I have a simple dataset on reproductive success of a certain plant species. Reproductive success was defined as a proportion between number of flowers and number of fruits. We measured on 10 different sites, several seasons. I would like to test if there is a significant difference in RS between sites. An example of my dataset:
I used Fisher's exact test – the same approach as in this example here: Fisher's exact test in R – 2×4 table – as follows:
data <- matrix(c(6, 148, 0, 3, 0, 1, 0,
4, 2, 8, 0, 17, 8, 151, 11, 108, 1,
33, 0, 2), nrow = 10, byrow = T)
row.names(data) <- c("1", "2", "3", "4",
"5", "6", "7", "8", "9", "10")
colnames(data) <- c("fruit YES", "fruit NO")
data
fruit YES fruit NO
1 6 148
2 0 3
3 0 1
4 0 4
5 2 8
6 0 17
7 8 151
8 11 108
9 1 33
10 0 2
fisher.test(data)
Fisher's Exact Test for Count Data
data: data
p-value = 0.3329
alternative hypothesis: two.sided
The result shows that there is no significant difference between sites, but if you check site no. 5 in the data, the percentage of fruit is much higher than the rest. Did I use the right test? If I did – did I do it right?

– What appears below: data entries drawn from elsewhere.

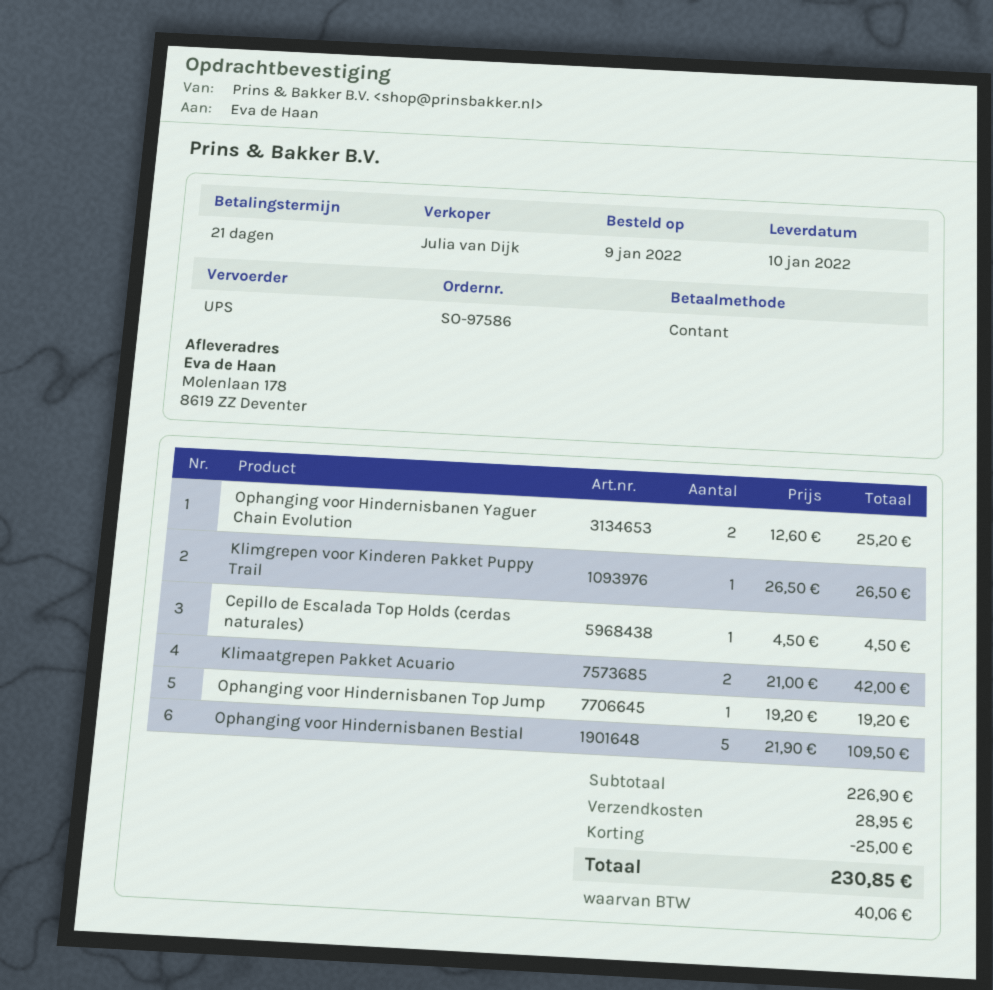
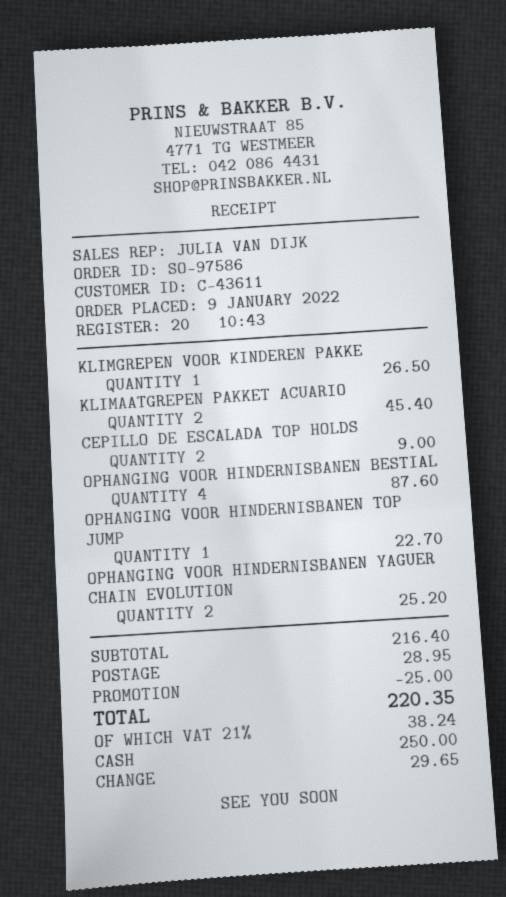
Cepillo de Escalada Top Holds (cerdas naturales): 1 for 4.50 -> 2 for 9.00
Klimaatgrepen Pakket Acuario: 2 for 42.00 -> 2 for 45.40
Ophanging voor Hindernisbanen Top Jump: 1 for 19.20 -> 1 for 22.70
Ophanging voor Hindernisbanen Bestial: 5 for 109.50 -> 4 for 87.60
subtotal: 226.90 -> 216.40
tax: 40.06 -> 38.24
total: 230.85 -> 220.35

Would you suggest any other method?
Additional question: I would also like to check if the number of flowers and pH affect the production of fruits on each site. Which test/method should I use in this case – logistic regression? I'm very new to R, so a more detailed explanation would be very very appreciated.
Best Answer
True, however, you have only 2 "yes" and 8 "no", that is why the difference is not significant.
The Fisher exact test is appropriate for your data and I have no suggestion of alternatives. Since I'm not an expert in R I can't tell if it was correctly applied.
Yes, the logistic regression is appropriate, considering that the fruit variable is dichotomous (yes/no). As independent variables you should consider the site as nominal, using the first or the seventh category as reference, and the pH as continuous variable.